La vente de nourriture dans la rue (« streert food ») fait partie du charme de Bangkok, la ville la plus visitée au monde, avec 21,47 millions de visiteurs en 2016. | LILLIAN SUWANRUMPHA / AFP

La Thaïlande ne veut plus voir de stands de vente à la sauvette dans les « grandes avenues » de sa capitale, Bangkok. Le gouvernement vient d’annoncer l’interdiction de tous les petits marchands ambulants qui commerçaient sur le bitume, y compris ceux vendant de la nourriture urbaine (aussi connu sous le nom « street food ») qui a fait la réputation de la ville. Soupes de nouilles, brochettes de viande grillée et pad thaï seront toujours vendus sur des stands, mais dans un espace loué à cet effet.

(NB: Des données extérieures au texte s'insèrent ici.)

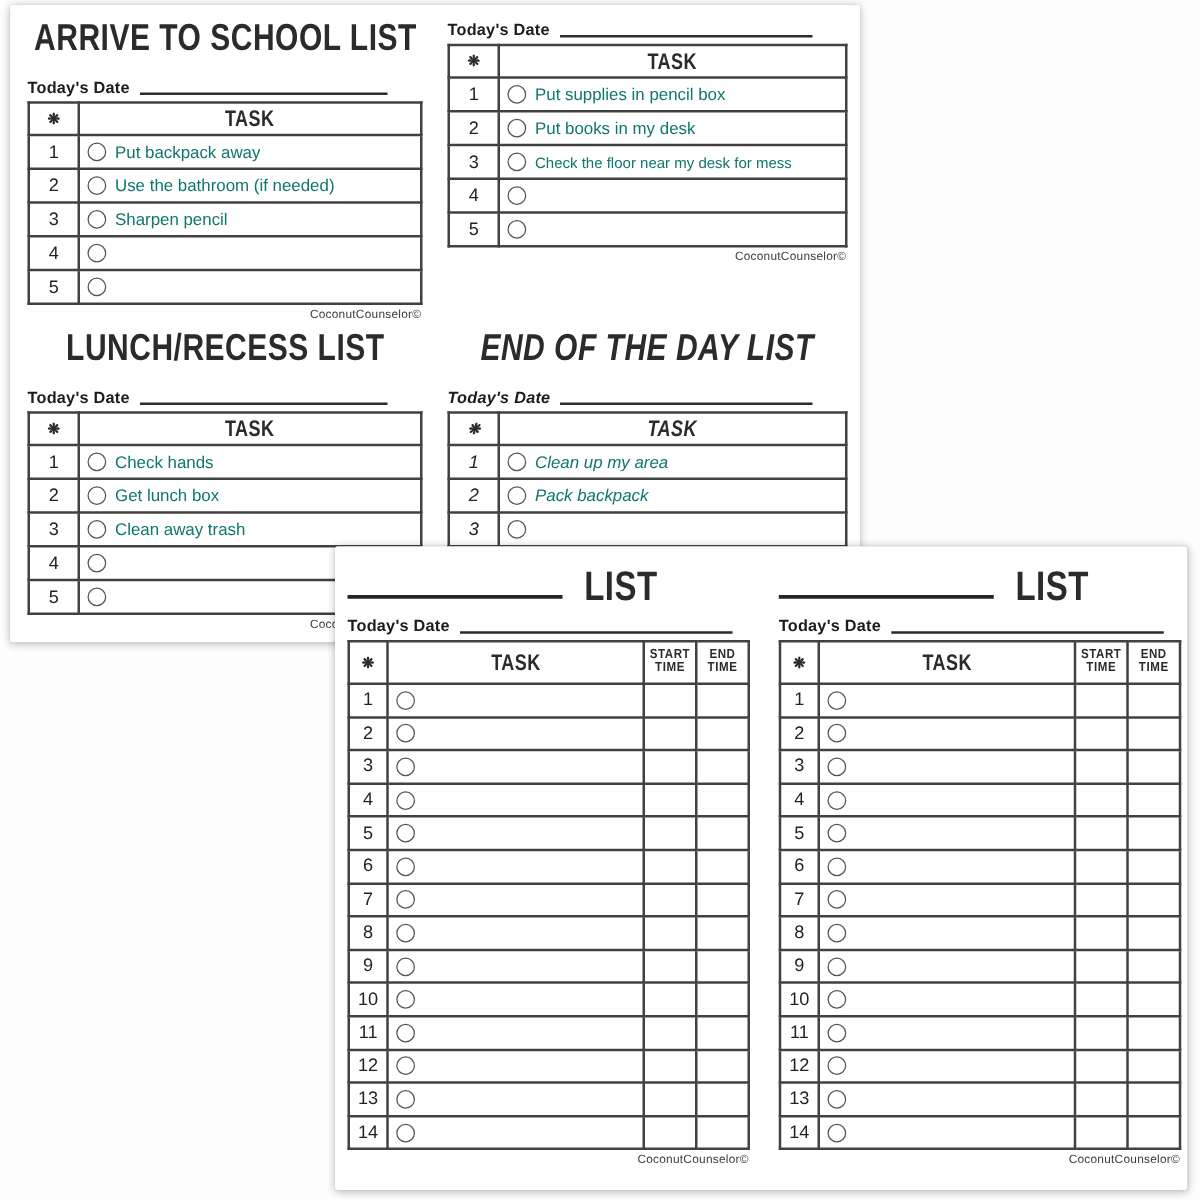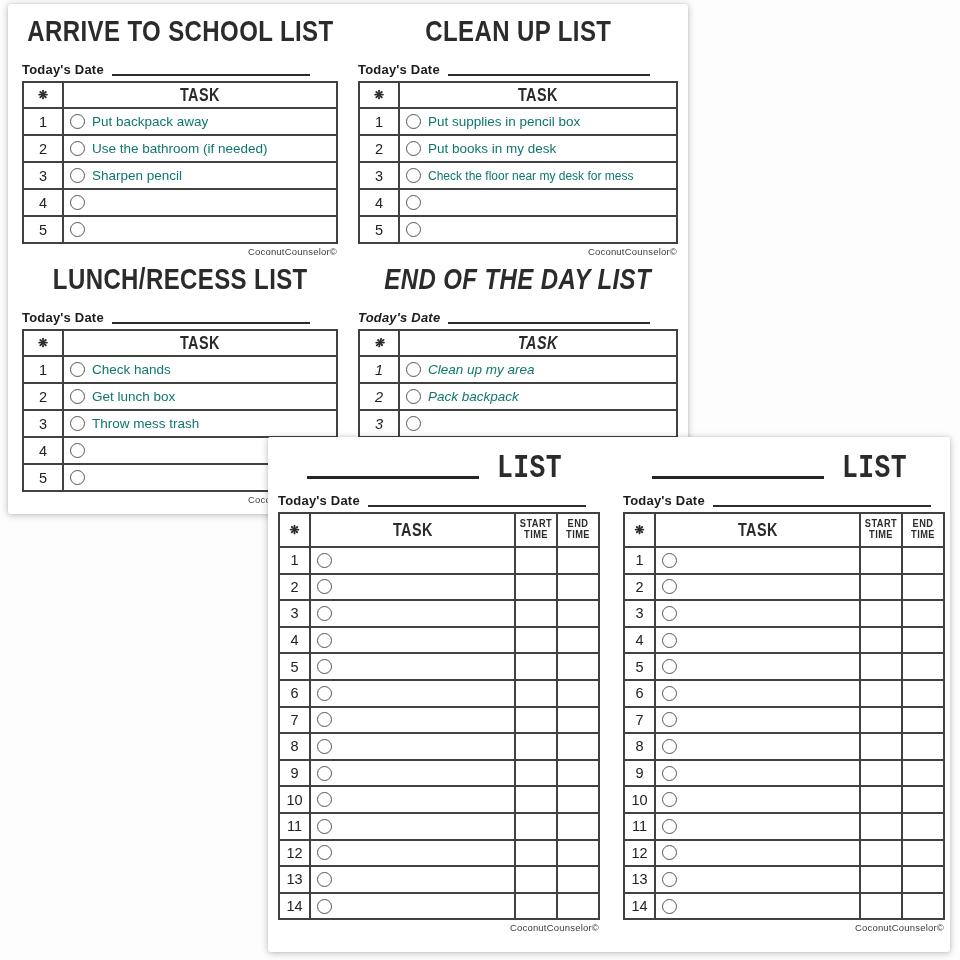"CLEAN UP LIST" div.list-title { html: <div> <span>CLEAN UP LIST</span> </div> -> none }
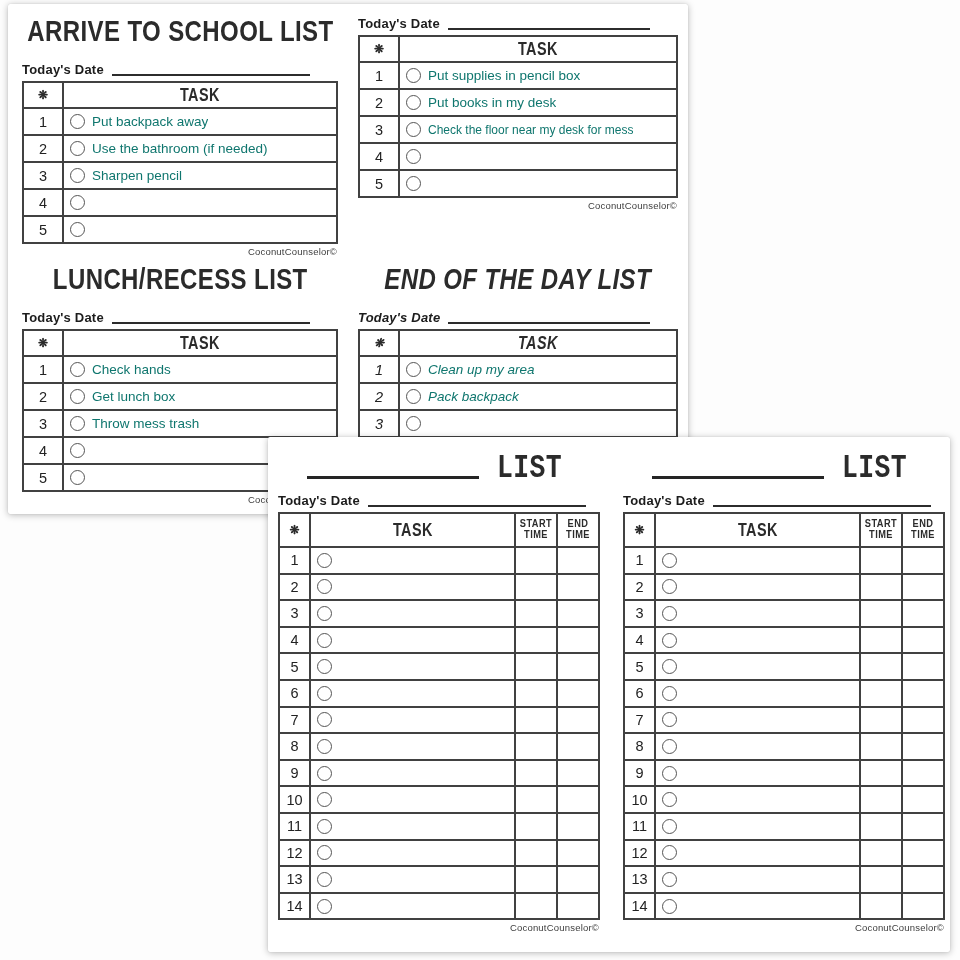"Throw mess trash" span.task-text { text: Throw mess -> Clean away }
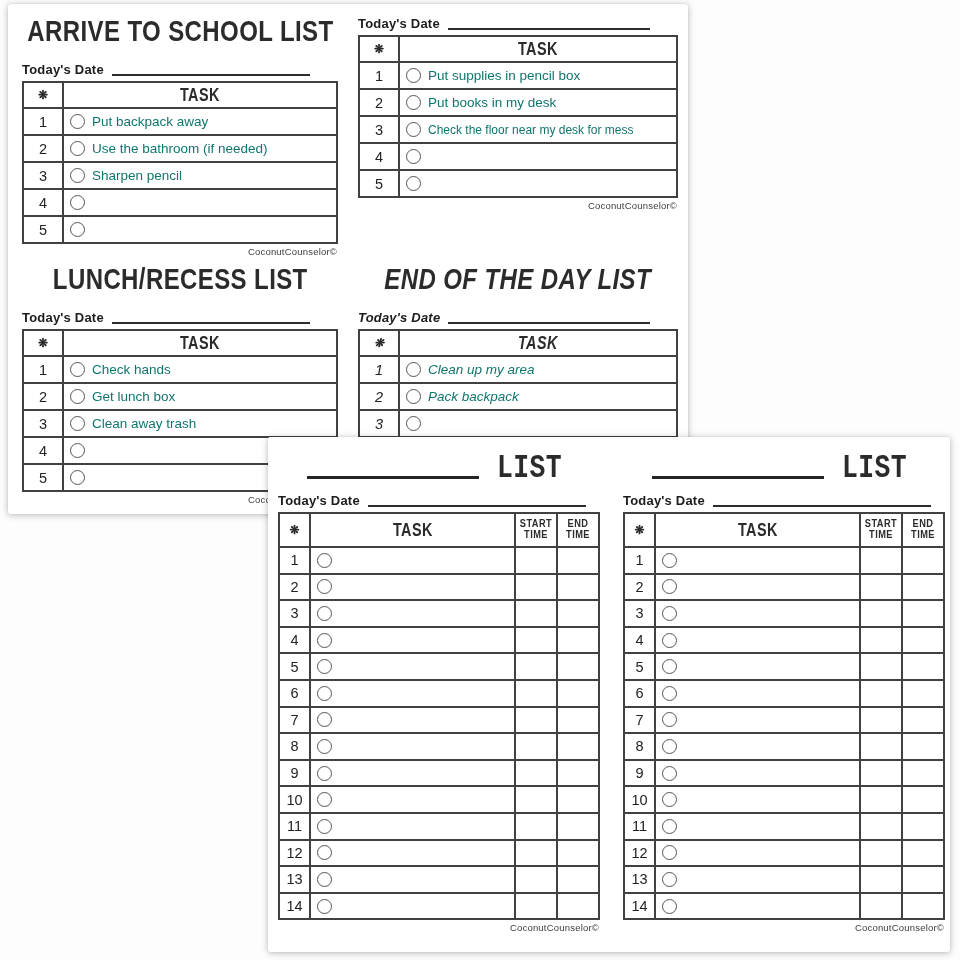"LIST" .fp-titlebar { font-family: Liberation Mono, monospace -> none; justify-content: center -> flex-start }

Le gouvernement veut que les vendeurs de rue aient disparu d’ici à la fin de l’année. Cette décision fait partie dans un projet plus large de la junte thaïlandaise au pouvoir, dont le but est de vanter « l’hygiène » et « le bonheur » d’un pays trop souvent associé aux éléments de son économie grise, alcool, corruption et tourisme sexuel.

« Tous les vendeurs de rue devront partir »

Interdire les stands de nourriture ambulants peut être considéré comme un acte hygiénique – ni les locaux ni les touristes n’aiment les déchets accumulés ou la circulation bloquée –, mais en l’occurrence la mesure a provoqué la colère à la fois des marchants, des habitués et des touristes, pour qui l’écosystème de la street food de Bangkok est une source de revenus ou une option pratique et bon marché pour la pause déjeuner, ou même faisant partie du charme de la ville.

Certains quartiers, dont Siam Square, dans l’hypercentre très fréquenté, ont déjà été vidés de leurs étalages, a annoncé le premier conseiller du gouverneur, Wanlop Snwandee, dans des propos rapportés par le quotidien local anglophone The Nation. Il y explique que les autorités travaillent « en ce moment à se débarrasser des étalages dans les cinquante districts de Bangkok » pour rendre les trottoirs aux piétons.

« Les vendeurs de rue ont pris possession du trottoir depuis trop longtemps, et nous leur fournissons déjà des espaces pour vendre de la nourriture et d’autres produits, légalement, au marché. Il n’y aura pas d’exception à cette opération. Tous les vendeurs de rue devront partir. »

Dans certains quartiers, la municipalité pourchasse les vendeurs de rue depuis longtemps, et distribue des amendes. Les vendeurs sont également menacés par les promoteurs, qui rachètent des terrains pour y faire construire et expulsent de fait ceux qui squattent le trottoir. Le Guardian cite l’exemple de Soi Sukhumvit 38, un grand marché qui existait depuis quarante ans, fermé en 2016 pour faire construire à la place un immeuble de logements.

Economie et vivre ensemble

L’enjeu principal de cette interdiction est évidemment économique, d’abord pour les marchands eux-mêmes, contraints de se relocaliser ailleurs, parfois contre un loyer.

L’autre enjeu est touristique. La nourriture de rue fait partie du charme de Bangkok, la ville la plus visitée au monde avec 21,47 millions de visiteurs en 2016. Le tourisme représente environ 15 % du PIB. Pour la deuxième année de suite, CNN a décerné à Bangkok le titre de meilleure ville au monde de la street food.

Certains avancent également que la disparition des stands de nourriture des rues de Bangkok lui fera perdre un élément essentiel du vivre ensemble thaïlandais. Devant ces petits commerces se croisent en effet des habitants de milieux sociaux différents : les employés de bureaux, les chauffeurs de taxi et les ouvriers s’y retrouvent à l’heure du déjeuner.

Sur Twitter, les amoureux de Bangkok regrettent la disparition du charme de la ville. Et, preuve que la nourriture de rue fait aussi la réputation touristique de Bangkok, certains éditeurs de guides touristiques ont également réagi.